**TASK DIRECTIONS:**
Every line below from the one containing "- Our study" through the one containing "agrarius would therefore" must be transcribed exactly. Omit all lines outside that stretch.

Collected data entries:
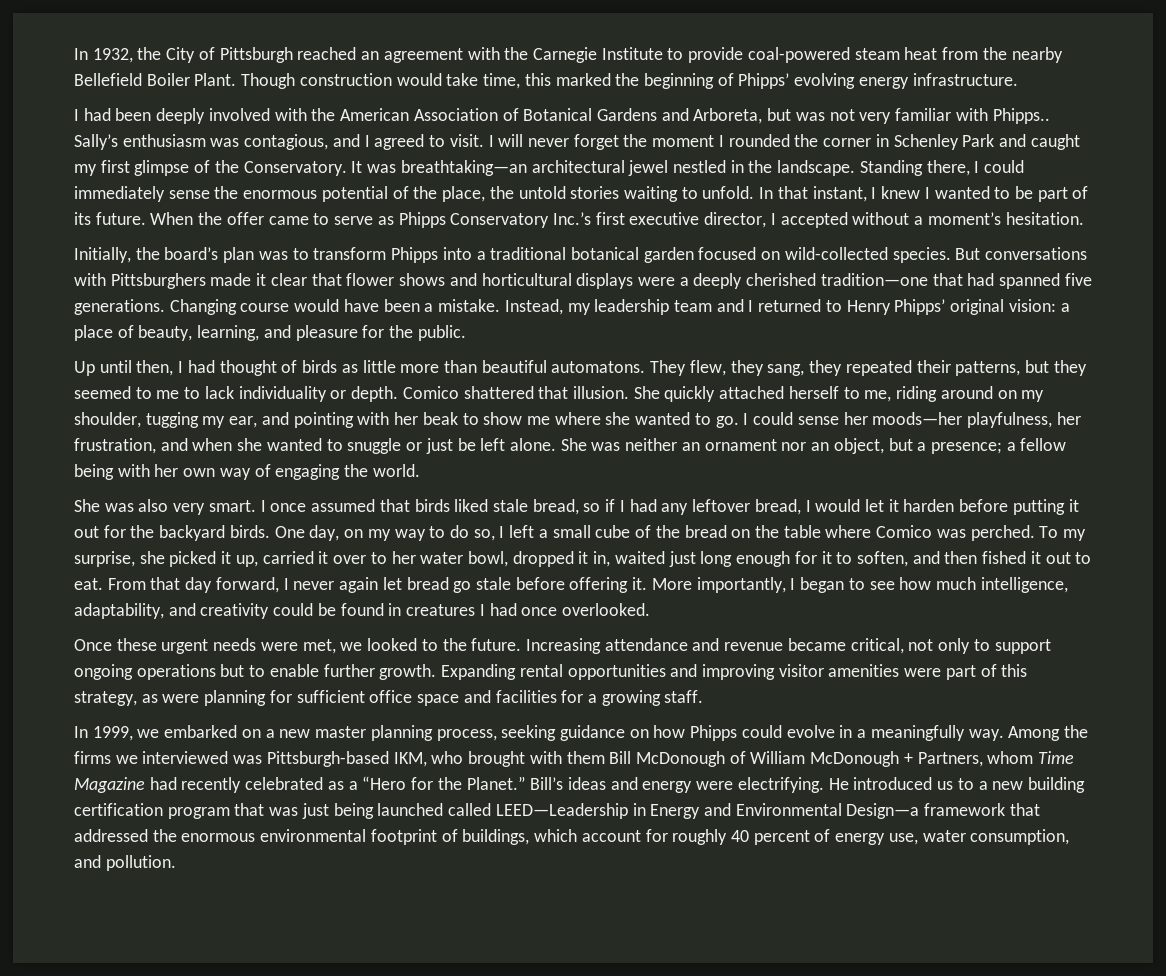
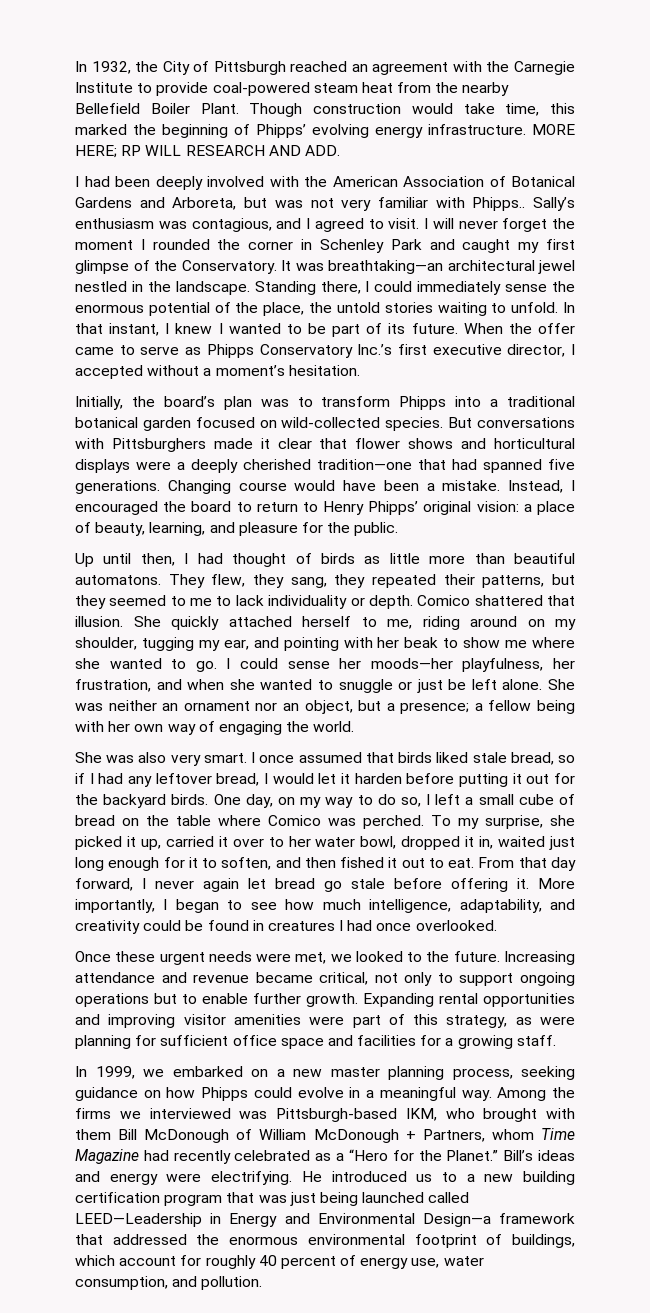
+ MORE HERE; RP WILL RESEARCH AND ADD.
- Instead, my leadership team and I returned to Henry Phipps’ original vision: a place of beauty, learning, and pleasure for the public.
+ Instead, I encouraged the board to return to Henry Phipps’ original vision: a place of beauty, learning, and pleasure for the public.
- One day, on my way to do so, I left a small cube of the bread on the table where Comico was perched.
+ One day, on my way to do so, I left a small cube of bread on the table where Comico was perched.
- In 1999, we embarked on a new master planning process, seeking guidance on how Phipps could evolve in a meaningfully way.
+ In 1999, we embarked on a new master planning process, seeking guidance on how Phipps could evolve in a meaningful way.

...

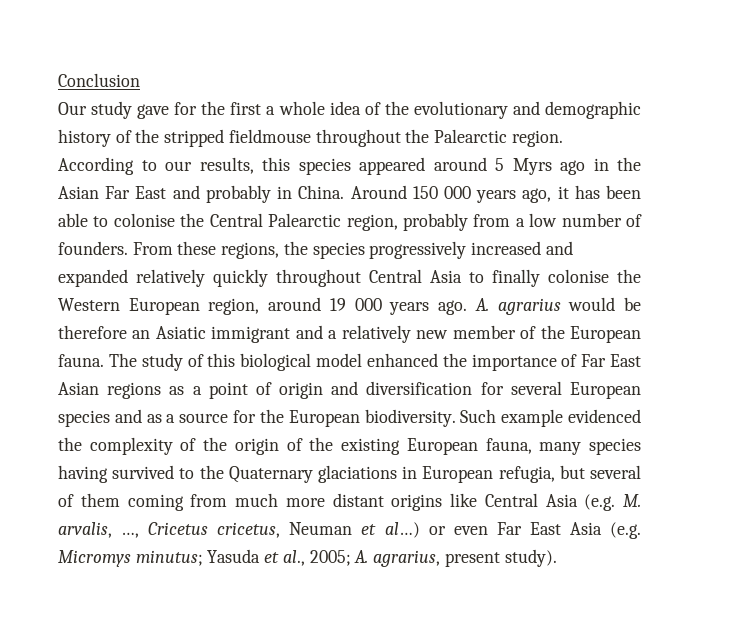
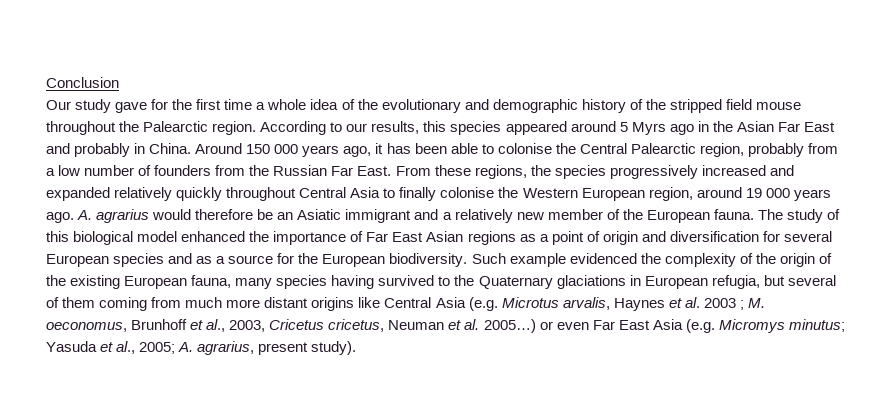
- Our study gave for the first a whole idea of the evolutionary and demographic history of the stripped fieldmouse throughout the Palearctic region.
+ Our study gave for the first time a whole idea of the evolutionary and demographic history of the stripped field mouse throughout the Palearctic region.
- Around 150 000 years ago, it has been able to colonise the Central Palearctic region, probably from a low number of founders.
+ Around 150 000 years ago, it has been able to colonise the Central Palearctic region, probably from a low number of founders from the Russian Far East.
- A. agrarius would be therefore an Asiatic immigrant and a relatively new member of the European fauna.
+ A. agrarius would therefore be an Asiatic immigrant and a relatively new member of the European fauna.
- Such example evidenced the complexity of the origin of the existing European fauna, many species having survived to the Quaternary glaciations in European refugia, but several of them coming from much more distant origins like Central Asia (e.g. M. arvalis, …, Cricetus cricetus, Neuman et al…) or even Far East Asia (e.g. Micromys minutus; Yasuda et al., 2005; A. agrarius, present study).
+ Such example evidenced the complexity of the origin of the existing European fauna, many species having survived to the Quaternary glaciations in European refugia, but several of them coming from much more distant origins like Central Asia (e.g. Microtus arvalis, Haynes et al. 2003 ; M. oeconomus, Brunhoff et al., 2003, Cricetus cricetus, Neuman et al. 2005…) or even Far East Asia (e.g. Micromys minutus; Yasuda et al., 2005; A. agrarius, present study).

**COMPLETED EXERCISE:**
- Our study gave for the first a whole idea of the evolutionary and demographic history of the stripped fieldmouse throughout the Palearctic region.
+ Our study gave for the first time a whole idea of the evolutionary and demographic history of the stripped field mouse throughout the Palearctic region.
- Around 150 000 years ago, it has been able to colonise the Central Palearctic region, probably from a low number of founders.
+ Around 150 000 years ago, it has been able to colonise the Central Palearctic region, probably from a low number of founders from the Russian Far East.
- A. agrarius would be therefore an Asiatic immigrant and a relatively new member of the European fauna.
+ A. agrarius would therefore be an Asiatic immigrant and a relatively new member of the European fauna.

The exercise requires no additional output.